In the end, all of the singers were audibly hampered by Eschenbach’s inability to conduct the music with the simplicity and naturalness that makes Mahler’s most potentially mawkish moments sound compelling. Even the supertitles, a nice touch you might suspect, added to the performance’s aura of strangeness. You looked up to see odd bits of text such as, “Thou of the sevenfold gifts, Finger upon the right hand of the father,” and “Cudgels, O shatter me, And lightening, storm through me” flash by seemingly at random.

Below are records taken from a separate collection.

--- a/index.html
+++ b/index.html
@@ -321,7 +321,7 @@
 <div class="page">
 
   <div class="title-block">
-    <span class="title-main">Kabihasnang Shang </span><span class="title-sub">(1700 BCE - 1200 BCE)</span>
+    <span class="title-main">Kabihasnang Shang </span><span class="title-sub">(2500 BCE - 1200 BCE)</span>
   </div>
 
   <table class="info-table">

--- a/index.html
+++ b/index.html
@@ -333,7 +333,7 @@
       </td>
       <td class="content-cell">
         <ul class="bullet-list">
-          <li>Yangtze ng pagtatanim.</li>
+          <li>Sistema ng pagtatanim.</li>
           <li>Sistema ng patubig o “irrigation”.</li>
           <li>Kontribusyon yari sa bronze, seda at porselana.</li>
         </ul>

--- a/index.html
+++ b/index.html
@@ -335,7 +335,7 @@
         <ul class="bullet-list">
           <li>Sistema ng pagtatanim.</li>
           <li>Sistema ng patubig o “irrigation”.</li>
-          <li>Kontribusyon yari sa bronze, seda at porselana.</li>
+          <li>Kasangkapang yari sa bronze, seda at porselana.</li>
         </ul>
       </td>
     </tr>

Thus rendered out of context, two lines at a time, they made the words appear more disjointed and incomprehensible than necessary. Overall the weaknesses in the performance were magnified by the knowledge that these forces had already given the work in Philadelphia the prior week, and so should have been comfortable with the music and Eschenbach’s view of it. Of course, everyone has a bad night now and then, but in this case the problems went far deeper than can be chalked up to mere happenstance. These were sins of commission, not just omission, and many of them were unforgivable.